We want to make good our past wrongs and we remain committed to operating with integrity, meeting the high standards our clients expect and making a positive contribution to South Africa.

To the South African community,

Bain & Company first opened an office in South Africa in 1997. Since then, our local team has supported dozens of local organisations, both corporate and community based, and has helped many South African businesses to grow and prosper. We are proud of that work, the people who made it happen and their contribution to the country.
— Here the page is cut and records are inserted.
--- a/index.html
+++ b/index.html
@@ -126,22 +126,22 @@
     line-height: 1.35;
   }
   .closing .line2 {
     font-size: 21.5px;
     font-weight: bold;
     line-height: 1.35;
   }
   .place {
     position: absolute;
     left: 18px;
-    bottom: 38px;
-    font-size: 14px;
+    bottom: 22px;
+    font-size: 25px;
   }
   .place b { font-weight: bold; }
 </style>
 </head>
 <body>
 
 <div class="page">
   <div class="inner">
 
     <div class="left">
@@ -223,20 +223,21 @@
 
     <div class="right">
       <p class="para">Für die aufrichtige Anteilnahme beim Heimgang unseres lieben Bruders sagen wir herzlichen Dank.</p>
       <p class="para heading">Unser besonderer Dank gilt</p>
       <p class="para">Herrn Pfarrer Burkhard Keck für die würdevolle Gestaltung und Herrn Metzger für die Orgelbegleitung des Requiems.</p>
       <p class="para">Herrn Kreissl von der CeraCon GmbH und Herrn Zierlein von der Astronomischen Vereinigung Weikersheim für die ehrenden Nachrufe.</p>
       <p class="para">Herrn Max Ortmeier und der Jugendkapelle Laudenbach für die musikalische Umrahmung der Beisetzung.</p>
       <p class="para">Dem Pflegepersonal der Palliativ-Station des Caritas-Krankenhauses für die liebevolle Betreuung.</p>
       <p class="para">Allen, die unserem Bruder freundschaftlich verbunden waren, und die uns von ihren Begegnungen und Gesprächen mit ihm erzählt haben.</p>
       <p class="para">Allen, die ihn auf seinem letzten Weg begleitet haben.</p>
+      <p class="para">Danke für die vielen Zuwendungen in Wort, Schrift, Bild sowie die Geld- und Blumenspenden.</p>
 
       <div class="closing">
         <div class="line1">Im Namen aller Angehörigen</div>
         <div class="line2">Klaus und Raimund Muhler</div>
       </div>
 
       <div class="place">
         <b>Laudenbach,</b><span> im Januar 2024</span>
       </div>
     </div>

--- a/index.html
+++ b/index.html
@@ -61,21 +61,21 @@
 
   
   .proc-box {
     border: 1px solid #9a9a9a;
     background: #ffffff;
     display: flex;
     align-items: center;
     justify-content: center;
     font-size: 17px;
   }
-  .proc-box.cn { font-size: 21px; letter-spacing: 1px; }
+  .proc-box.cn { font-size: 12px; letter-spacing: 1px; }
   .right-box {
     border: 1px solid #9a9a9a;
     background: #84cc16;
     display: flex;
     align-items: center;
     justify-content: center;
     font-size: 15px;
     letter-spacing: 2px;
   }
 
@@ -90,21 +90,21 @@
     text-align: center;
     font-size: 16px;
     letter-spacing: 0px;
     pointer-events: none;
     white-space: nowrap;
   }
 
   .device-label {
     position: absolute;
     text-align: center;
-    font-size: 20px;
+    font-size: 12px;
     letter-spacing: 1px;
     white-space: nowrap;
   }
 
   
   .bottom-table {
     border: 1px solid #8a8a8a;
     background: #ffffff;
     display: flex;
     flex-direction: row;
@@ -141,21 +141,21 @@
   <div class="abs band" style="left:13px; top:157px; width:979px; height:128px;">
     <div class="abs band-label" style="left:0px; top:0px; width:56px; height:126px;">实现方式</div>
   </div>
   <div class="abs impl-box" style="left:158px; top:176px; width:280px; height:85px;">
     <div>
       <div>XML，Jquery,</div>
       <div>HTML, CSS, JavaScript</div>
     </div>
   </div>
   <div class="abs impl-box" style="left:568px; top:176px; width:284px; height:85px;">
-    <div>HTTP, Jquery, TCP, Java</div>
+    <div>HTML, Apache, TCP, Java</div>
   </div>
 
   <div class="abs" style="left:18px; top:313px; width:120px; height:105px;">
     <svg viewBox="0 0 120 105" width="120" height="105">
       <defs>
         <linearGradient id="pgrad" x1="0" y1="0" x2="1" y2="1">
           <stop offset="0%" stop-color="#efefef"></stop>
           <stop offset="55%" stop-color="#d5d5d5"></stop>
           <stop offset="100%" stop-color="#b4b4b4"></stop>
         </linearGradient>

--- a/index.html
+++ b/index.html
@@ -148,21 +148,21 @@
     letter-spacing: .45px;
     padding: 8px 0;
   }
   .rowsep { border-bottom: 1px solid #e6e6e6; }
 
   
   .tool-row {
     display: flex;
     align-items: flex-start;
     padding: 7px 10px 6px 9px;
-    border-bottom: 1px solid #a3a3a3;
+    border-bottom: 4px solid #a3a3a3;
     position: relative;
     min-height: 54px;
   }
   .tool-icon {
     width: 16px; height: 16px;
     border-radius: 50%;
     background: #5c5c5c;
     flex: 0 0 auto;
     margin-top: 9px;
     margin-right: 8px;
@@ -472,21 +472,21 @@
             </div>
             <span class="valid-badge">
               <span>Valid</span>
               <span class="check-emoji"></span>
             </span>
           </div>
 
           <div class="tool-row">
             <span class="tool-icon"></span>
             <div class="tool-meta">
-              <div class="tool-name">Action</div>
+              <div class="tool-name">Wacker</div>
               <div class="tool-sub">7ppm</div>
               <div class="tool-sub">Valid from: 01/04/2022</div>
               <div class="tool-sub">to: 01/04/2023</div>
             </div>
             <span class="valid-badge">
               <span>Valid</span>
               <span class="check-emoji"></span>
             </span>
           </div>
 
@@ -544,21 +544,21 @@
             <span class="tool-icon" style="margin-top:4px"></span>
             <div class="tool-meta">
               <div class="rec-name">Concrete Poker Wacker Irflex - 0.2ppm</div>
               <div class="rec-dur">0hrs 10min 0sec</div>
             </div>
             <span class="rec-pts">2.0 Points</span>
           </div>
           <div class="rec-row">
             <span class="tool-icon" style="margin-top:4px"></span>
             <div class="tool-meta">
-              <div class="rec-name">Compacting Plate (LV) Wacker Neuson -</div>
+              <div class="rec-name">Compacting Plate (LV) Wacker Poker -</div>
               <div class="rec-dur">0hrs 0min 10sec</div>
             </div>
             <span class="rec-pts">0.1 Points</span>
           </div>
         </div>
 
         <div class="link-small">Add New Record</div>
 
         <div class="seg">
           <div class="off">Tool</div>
However, it is clear we made some serious mistakes leading up to and including our engagement with the South African Revenue Service (SARS). We are deeply sorry for those mistakes. Our involvement with SARS, which ended in March 2017, was a failure – for South Africa and SARS, and clearly for Bain too. We erred in our judgement in taking on a piece of work which contributed to damaging a critical public institution. In the process, we let down our clients, our team, and our alumni. Most of all, we let down South Africa and her people.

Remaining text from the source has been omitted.